I was 28 when I had my first baby.
Looking back it seems young, but that doesn't mean there wasn't time for others to put the pressure on me.
"When are you going to have kids?" people would ask, at what ended up feeling like every turn I made. "Are you ever going to have a baby?"
The questions seemed strange to me. My life was busy and filled with all the things I wanted: I was working full-time, studying part-time, travelling, and generally enjoying myself. But that wasn't enough for a lot of people around me.
I knew I wanted children, but that wasn't the point really being questioned. Being a mum is society's view of a woman's pinnacle in life, and was I really considering shunning that?
Honestly, I did consider shunning it; the focus placed on motherhood very nearly put me off having kids, perhaps in fear that birthing a child would turn me into that type of person myself. I felt that my wonderful, very full life was being dismissed every time someone asked me when babies were coming.
Now Jennifer Aniston has written about her frustrations at being asked constantly about pregnancy, too.
"For the record, I am not pregnant. What I am is fed up," the actress wrote.
"The sheer amount of resources being spent right now by press trying to simply uncover whether or not I am pregnant (for the bajillionth time ... but who's counting) points to the perpetuation of this notion that women are somehow incomplete, unsuccessful, or unhappy if they're not married with children."
Although the pressures on her are far greater – I certainly didn't have paparazzi photographing my stomach any time it didn't look exactly flat – I think a lot of us can still relate. Lots of women have the hard word put on them by friends, family members, work colleagues, and random acquaintances.
The media, too, plays a role – Aniston is right when she says, "I am an example of the lens through which we, as a society, view our mothers, daughters, sisters, wives, female friends and colleagues. The objectification and scrutiny we put women through is absurd and disturbing."
Seeing others be pressured in this way inadvertently makes us aware of the pressures out there. It increases our sensitivities and encourages others to think that blurting out a demand for answers on fertility is okay.

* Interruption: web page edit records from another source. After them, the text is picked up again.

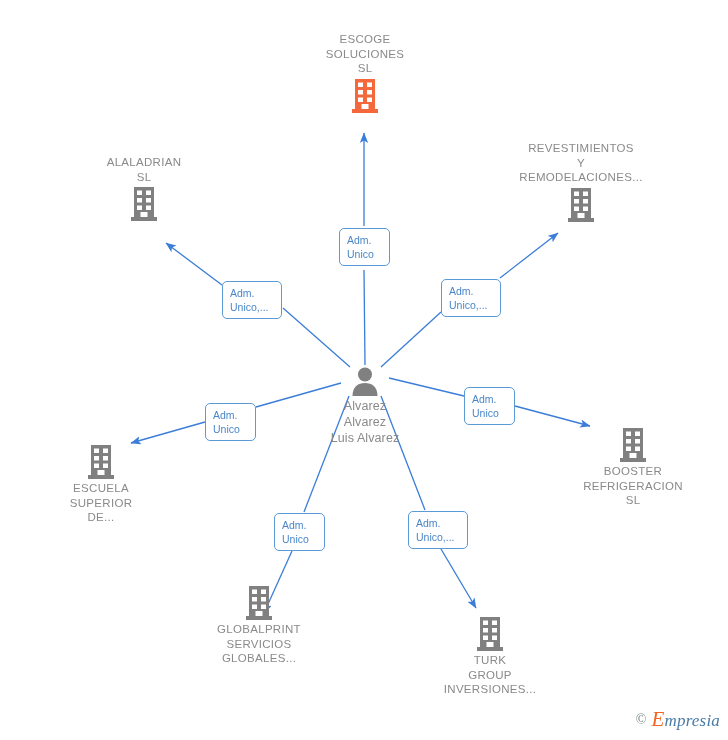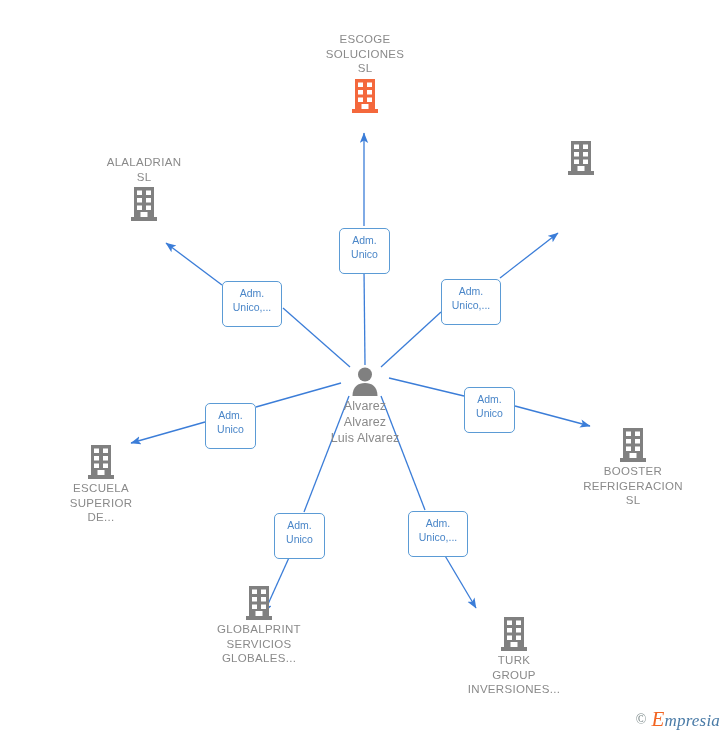"REVESTIMIENTOS" div.node-label { html: none -> <div>REVESTIMIENTOS Y REMODELACIONES...</div> }
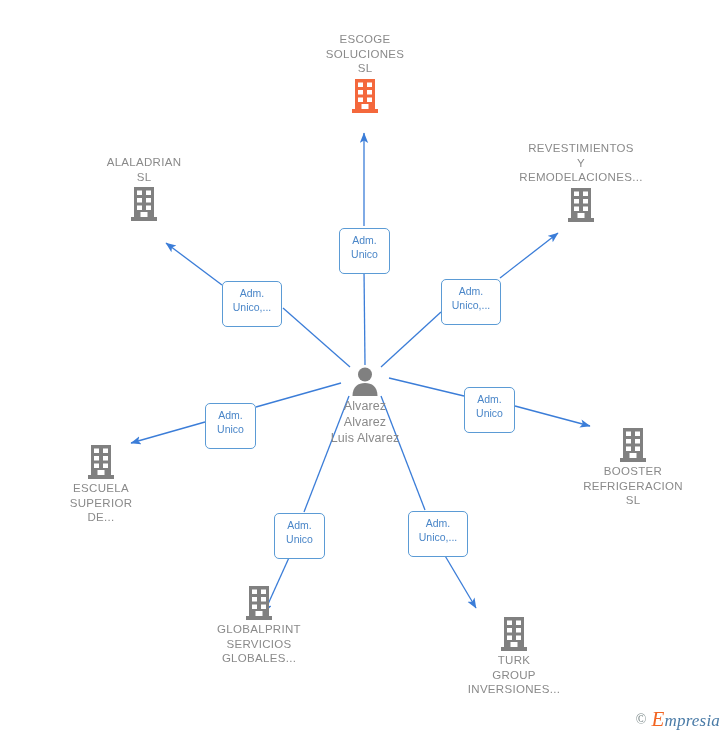"Adm." .edge-label { padding: 4px 7px 12px 7px -> 4px 7px 4px 7px; text-align: center -> left }
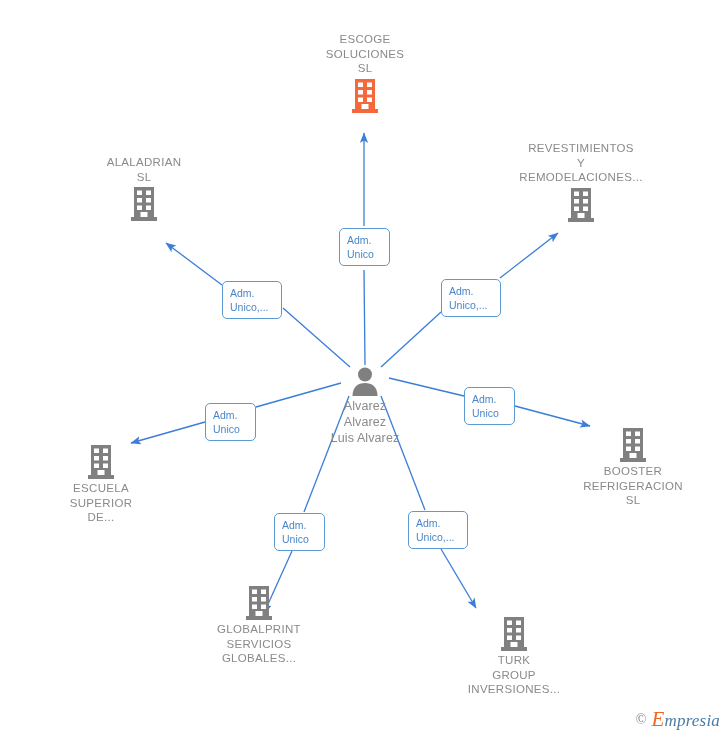"TURK" div.node { left: 514px -> 490px }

Let's be clear: being asked and pressured is very different to having a quiet chat with a friend. That next level, which becomes a demand to know what your plans for those ovaries are, is not okay.
Asking about people's plans to have children can be like digging a knife into an open wound. In my early 20s I was diagnosed with polycystic ovarian syndrome, so whenever I was asked about having children I'd wonder if it would even be possible for me. Then, for two years of fertility medications and treatment, the constant pressure didn't help matters.
I have some bad news for Jennifer Aniston, though. Even if you do have a child the pressures never end: there's always something else. For me, the questions only increased when I'd had one child. From people visiting in hospital the day after I had my baby – "So do you think you'll have another one?" – right throughout the four years until I had my second child (including the most infuriating: people asking my daughter if she'd like her mummy to provide a brother or sister. Definitely not cool).
And now? "Are you having a third?" or "You should try for a boy!" are common intrusions. Fortunately, these questions no longer open wounds; I can simply answer with a decided no.
So, if someone feels the need to know someone's baby news, well, Aniston says it best: "Yes, I may become a mother some day, and since I'm laying it all out there, if I ever do, I will be the first to let you know."